§ What needs to be done: Go through the data and retrieve each line that includes the string "pozyskał".

§ Data for analysis:
· · · · · · ·
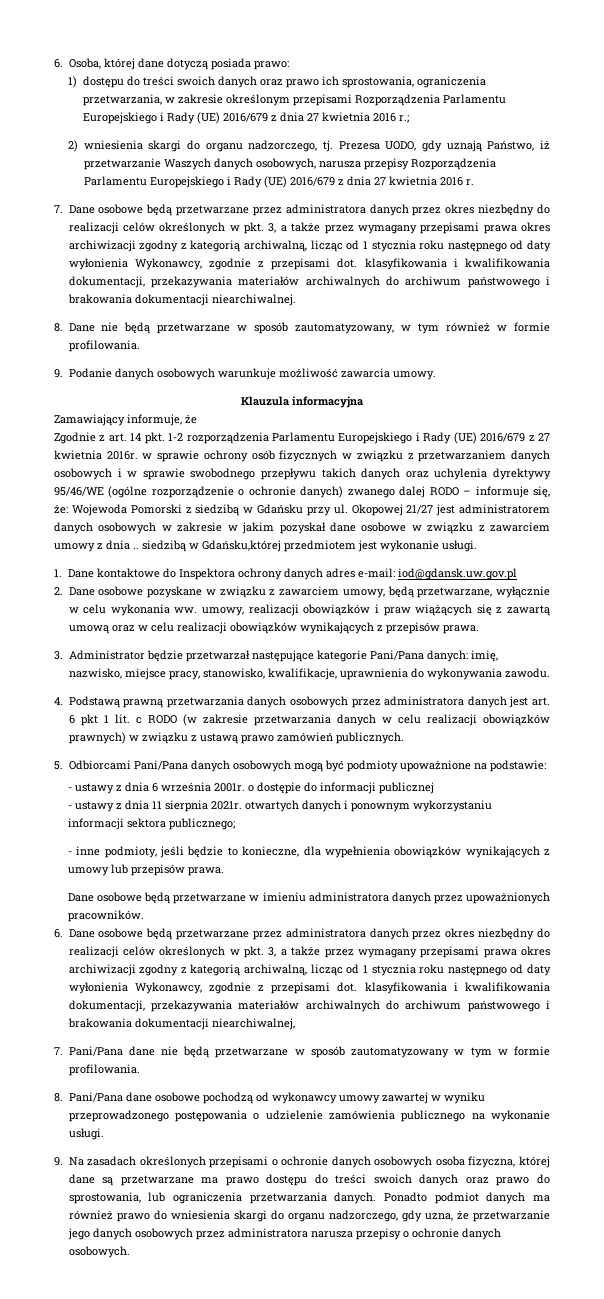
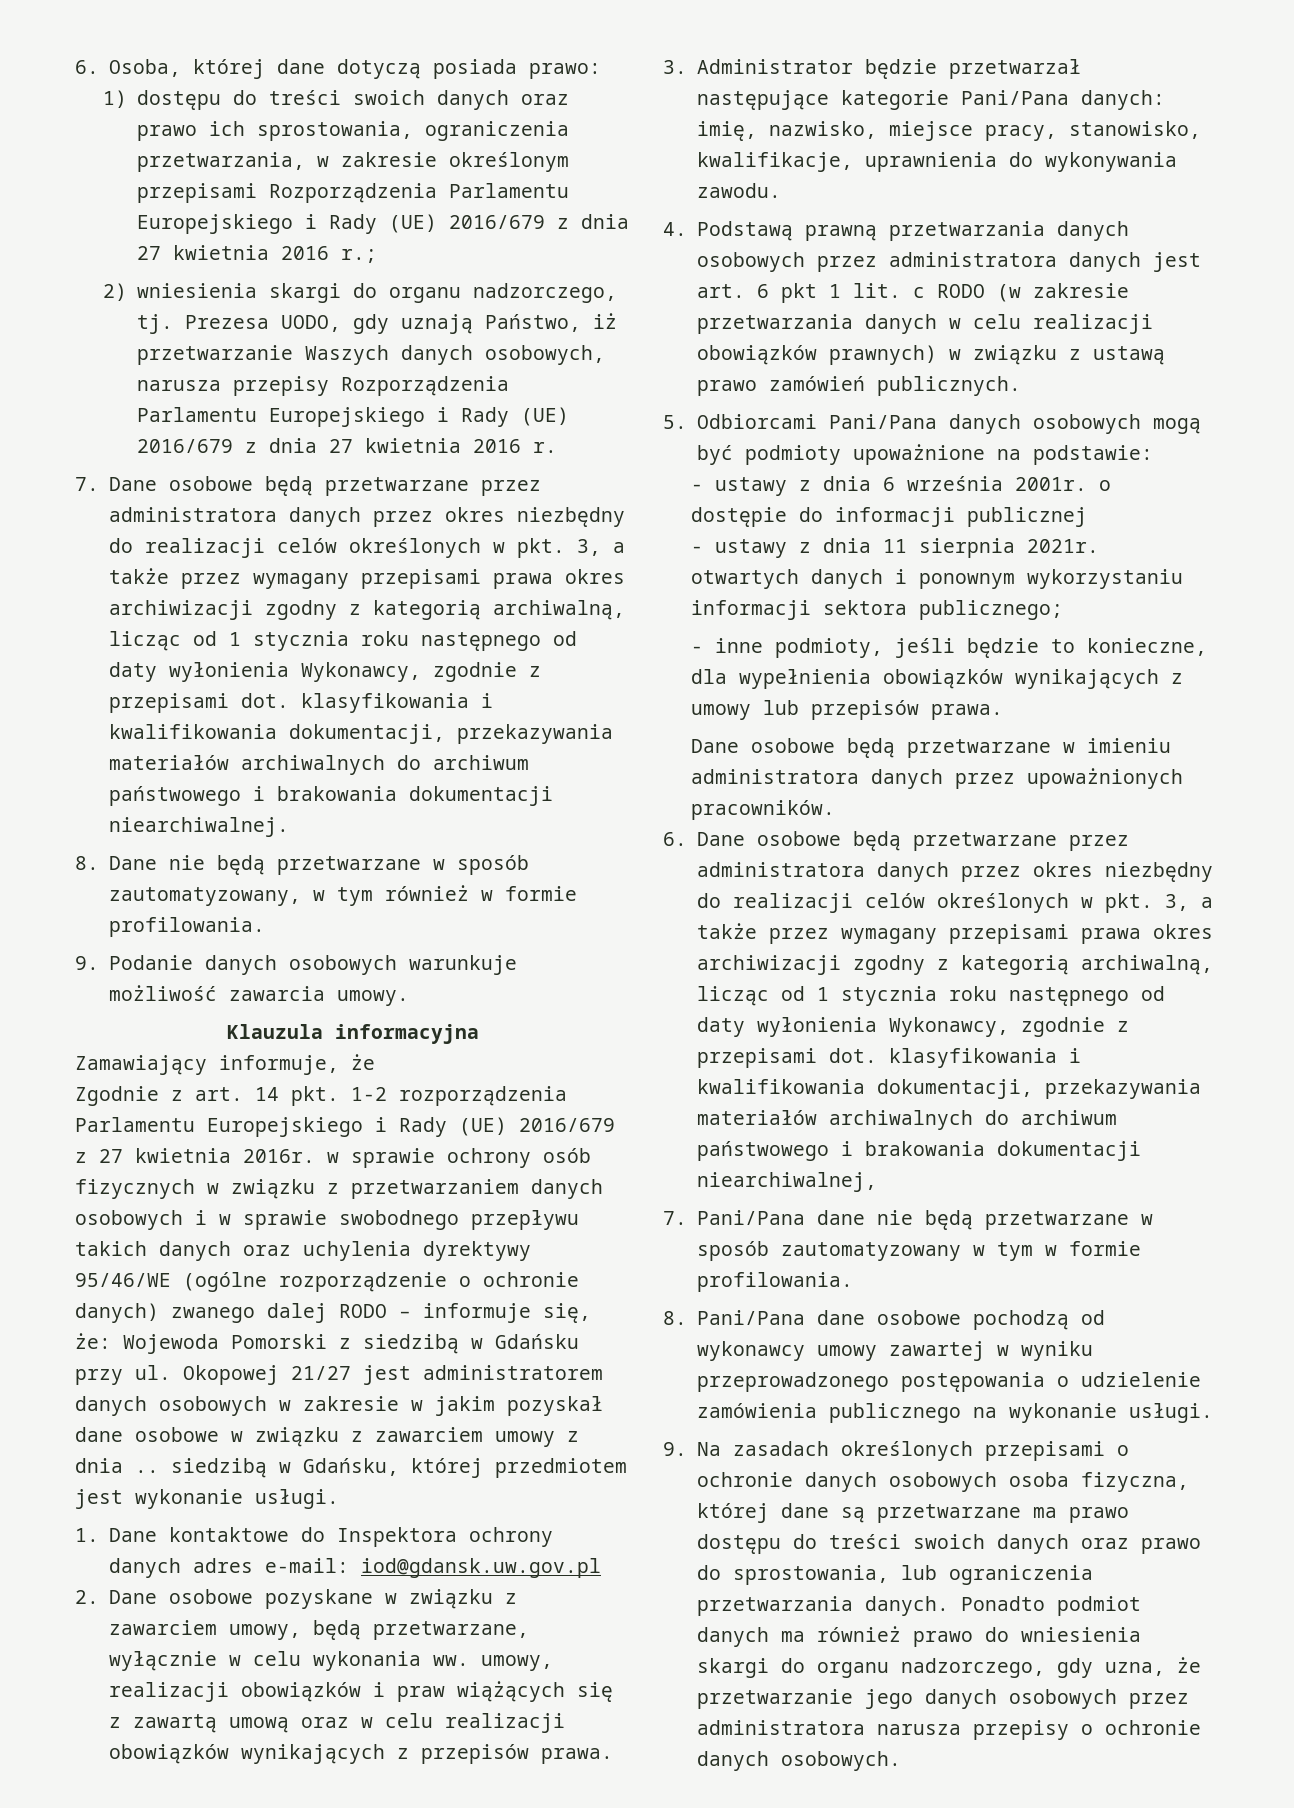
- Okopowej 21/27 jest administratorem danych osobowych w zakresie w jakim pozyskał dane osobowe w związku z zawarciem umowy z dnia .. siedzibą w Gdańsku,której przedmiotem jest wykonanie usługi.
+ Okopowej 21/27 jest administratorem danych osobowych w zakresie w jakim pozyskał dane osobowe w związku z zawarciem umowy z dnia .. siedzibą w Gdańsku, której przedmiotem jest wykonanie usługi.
· · · · · · ·
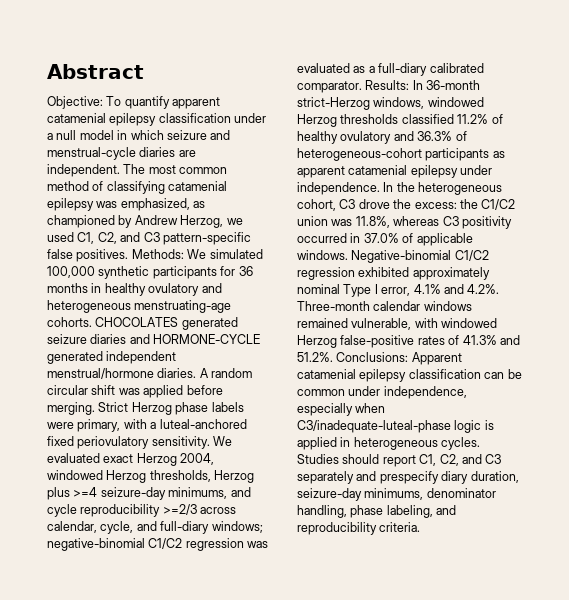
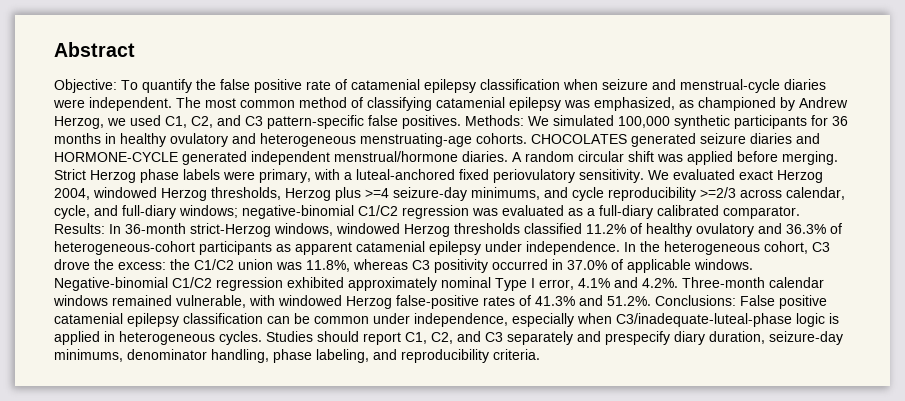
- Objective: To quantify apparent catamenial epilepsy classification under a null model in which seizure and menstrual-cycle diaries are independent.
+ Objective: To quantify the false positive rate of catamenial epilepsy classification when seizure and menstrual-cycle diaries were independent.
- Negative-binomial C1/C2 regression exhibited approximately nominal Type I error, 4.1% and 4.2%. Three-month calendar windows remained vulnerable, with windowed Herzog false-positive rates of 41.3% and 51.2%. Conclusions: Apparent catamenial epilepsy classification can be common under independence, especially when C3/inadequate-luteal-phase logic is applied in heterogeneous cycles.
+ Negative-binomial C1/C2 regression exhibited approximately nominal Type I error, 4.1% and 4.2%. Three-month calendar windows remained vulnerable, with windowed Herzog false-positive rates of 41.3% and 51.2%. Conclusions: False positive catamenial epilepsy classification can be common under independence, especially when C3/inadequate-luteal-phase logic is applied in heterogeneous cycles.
· · · · · · ·
§ Your solution:
- Okopowej 21/27 jest administratorem danych osobowych w zakresie w jakim pozyskał dane osobowe w związku z zawarciem umowy z dnia .. siedzibą w Gdańsku,której przedmiotem jest wykonanie usługi.
+ Okopowej 21/27 jest administratorem danych osobowych w zakresie w jakim pozyskał dane osobowe w związku z zawarciem umowy z dnia .. siedzibą w Gdańsku, której przedmiotem jest wykonanie usługi.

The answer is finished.